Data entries
────

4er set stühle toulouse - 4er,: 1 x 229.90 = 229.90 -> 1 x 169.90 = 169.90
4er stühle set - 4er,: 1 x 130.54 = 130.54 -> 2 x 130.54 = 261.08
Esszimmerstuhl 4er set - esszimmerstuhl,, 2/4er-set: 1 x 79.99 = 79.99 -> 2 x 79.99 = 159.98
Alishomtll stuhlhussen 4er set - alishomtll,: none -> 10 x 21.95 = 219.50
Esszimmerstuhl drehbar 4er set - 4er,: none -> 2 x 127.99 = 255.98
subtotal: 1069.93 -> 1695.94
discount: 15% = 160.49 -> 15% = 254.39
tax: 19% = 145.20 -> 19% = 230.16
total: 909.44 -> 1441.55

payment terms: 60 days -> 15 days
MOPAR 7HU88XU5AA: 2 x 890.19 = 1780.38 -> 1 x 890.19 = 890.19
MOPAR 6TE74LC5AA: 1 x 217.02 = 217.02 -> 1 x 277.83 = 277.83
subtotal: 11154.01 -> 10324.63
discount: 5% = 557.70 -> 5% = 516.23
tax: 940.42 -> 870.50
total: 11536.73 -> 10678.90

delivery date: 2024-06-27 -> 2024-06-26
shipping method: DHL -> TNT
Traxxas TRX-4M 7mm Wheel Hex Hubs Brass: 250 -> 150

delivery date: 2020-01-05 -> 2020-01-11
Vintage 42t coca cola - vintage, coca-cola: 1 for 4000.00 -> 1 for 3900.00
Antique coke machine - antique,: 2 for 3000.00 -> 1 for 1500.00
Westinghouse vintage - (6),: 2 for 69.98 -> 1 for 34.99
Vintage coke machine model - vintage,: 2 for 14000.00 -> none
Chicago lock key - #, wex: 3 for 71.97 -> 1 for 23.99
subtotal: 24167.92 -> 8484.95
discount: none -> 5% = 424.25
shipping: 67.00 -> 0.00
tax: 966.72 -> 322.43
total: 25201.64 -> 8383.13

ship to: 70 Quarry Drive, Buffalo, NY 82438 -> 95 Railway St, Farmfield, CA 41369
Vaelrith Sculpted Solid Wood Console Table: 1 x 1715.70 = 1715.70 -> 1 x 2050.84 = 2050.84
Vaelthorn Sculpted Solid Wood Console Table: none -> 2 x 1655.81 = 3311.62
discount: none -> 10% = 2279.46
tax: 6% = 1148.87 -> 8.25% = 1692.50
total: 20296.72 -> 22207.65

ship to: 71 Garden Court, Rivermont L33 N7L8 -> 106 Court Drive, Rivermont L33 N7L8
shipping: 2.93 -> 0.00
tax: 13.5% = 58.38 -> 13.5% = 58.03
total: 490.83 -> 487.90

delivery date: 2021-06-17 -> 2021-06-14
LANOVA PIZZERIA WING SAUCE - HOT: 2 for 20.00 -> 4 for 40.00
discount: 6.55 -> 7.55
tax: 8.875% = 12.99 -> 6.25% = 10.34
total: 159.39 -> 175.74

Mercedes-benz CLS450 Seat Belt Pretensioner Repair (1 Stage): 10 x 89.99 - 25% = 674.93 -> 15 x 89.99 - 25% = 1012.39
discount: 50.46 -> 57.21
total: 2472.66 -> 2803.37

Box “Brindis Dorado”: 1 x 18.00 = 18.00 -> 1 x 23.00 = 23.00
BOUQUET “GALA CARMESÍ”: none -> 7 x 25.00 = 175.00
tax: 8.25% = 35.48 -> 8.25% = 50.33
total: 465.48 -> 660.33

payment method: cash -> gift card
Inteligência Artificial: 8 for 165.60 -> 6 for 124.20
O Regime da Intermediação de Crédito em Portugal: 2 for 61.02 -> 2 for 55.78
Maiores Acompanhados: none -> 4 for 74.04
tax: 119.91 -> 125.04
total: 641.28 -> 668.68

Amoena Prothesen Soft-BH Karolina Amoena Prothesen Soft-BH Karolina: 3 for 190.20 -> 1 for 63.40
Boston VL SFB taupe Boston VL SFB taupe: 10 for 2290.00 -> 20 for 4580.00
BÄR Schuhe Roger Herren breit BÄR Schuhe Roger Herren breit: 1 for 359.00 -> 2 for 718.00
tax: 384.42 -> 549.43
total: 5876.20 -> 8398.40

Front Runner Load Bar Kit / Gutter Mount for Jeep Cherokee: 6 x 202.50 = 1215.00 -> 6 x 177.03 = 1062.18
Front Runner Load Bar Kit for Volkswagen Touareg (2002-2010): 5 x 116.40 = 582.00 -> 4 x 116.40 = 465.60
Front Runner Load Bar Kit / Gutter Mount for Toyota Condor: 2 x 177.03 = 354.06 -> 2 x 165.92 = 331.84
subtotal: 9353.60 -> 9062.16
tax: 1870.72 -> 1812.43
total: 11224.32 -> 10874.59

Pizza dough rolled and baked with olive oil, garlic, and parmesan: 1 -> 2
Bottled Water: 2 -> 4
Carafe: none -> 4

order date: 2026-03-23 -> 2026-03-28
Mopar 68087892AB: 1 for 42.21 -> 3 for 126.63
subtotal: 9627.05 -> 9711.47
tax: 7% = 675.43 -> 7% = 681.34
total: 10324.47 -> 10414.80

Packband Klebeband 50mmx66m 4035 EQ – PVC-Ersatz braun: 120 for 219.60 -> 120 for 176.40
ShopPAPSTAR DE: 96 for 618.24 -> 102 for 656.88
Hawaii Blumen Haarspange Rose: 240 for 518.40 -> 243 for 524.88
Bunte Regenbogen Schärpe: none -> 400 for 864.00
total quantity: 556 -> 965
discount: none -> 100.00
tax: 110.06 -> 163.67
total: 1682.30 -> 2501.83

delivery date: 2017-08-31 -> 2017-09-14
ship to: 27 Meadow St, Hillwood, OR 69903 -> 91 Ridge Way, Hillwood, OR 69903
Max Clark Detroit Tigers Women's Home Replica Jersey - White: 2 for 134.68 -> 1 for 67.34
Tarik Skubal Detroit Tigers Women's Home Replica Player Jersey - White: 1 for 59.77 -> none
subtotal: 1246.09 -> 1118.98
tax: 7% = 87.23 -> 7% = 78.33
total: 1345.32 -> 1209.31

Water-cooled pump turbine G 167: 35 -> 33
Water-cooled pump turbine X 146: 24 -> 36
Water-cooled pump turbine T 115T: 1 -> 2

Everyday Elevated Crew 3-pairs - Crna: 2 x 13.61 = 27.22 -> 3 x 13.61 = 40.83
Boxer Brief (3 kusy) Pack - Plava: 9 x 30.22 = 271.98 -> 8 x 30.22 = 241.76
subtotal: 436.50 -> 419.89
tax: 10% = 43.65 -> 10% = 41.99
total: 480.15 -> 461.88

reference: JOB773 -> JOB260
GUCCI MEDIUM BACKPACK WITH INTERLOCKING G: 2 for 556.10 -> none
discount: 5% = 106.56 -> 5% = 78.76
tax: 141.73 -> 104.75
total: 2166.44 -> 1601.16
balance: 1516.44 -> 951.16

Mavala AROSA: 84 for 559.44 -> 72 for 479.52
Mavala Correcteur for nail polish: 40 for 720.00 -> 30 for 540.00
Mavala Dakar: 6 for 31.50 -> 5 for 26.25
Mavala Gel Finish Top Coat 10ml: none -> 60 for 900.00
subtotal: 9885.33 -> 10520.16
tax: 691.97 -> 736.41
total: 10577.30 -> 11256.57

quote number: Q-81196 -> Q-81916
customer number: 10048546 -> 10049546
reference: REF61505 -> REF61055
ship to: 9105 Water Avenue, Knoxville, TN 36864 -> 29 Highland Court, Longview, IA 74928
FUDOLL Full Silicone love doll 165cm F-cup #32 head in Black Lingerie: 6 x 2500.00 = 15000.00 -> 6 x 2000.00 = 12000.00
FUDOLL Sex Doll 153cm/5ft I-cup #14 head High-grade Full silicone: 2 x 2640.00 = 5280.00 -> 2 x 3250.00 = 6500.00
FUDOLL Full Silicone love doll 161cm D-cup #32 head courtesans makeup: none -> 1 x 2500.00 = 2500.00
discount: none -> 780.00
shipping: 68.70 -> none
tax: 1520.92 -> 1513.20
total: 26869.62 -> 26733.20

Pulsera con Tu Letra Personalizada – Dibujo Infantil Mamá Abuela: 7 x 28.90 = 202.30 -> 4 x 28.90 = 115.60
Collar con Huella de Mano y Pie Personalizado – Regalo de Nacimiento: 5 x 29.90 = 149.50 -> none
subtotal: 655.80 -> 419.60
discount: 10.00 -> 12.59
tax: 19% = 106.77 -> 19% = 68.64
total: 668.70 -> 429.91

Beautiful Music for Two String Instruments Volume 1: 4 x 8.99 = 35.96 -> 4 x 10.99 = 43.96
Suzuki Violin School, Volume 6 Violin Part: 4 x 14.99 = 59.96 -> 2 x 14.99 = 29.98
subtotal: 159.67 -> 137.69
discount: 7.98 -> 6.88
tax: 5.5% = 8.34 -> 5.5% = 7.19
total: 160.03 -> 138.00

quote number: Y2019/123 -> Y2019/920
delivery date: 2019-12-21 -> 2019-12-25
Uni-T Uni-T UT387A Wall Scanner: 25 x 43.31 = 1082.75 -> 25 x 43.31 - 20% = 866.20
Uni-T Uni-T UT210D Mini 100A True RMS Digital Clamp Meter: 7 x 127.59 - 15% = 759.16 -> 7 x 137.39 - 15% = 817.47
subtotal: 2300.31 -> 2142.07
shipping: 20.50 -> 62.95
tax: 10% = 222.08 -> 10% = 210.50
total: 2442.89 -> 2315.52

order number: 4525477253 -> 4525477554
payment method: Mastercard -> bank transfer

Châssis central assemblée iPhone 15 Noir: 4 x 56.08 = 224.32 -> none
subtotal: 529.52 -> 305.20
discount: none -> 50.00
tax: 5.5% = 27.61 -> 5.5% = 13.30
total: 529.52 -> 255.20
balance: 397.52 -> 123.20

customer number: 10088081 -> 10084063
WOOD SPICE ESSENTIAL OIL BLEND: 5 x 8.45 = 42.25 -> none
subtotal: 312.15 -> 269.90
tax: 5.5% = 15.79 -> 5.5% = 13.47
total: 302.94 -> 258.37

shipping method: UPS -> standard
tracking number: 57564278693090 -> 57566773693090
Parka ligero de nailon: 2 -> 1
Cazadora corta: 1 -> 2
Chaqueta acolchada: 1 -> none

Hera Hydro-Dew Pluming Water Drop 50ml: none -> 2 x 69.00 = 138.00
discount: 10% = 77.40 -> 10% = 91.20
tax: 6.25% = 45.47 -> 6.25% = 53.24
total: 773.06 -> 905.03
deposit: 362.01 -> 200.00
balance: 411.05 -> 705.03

────

* **AIM OF THE EXERCISE**:
The response should contain only a verbatim copy of the lines from the line with "total: 2442.89 -> 2315.52" to the final line of the records.

* **SOLVED PROBLEM**:
total: 2442.89 -> 2315.52

order number: 4525477253 -> 4525477554
payment method: Mastercard -> bank transfer

Châssis central assemblée iPhone 15 Noir: 4 x 56.08 = 224.32 -> none
subtotal: 529.52 -> 305.20
discount: none -> 50.00
tax: 5.5% = 27.61 -> 5.5% = 13.30
total: 529.52 -> 255.20
balance: 397.52 -> 123.20

customer number: 10088081 -> 10084063
WOOD SPICE ESSENTIAL OIL BLEND: 5 x 8.45 = 42.25 -> none
subtotal: 312.15 -> 269.90
tax: 5.5% = 15.79 -> 5.5% = 13.47
total: 302.94 -> 258.37

shipping method: UPS -> standard
tracking number: 57564278693090 -> 57566773693090
Parka ligero de nailon: 2 -> 1
Cazadora corta: 1 -> 2
Chaqueta acolchada: 1 -> none

Hera Hydro-Dew Pluming Water Drop 50ml: none -> 2 x 69.00 = 138.00
discount: 10% = 77.40 -> 10% = 91.20
tax: 6.25% = 45.47 -> 6.25% = 53.24
total: 773.06 -> 905.03
deposit: 362.01 -> 200.00
balance: 411.05 -> 705.03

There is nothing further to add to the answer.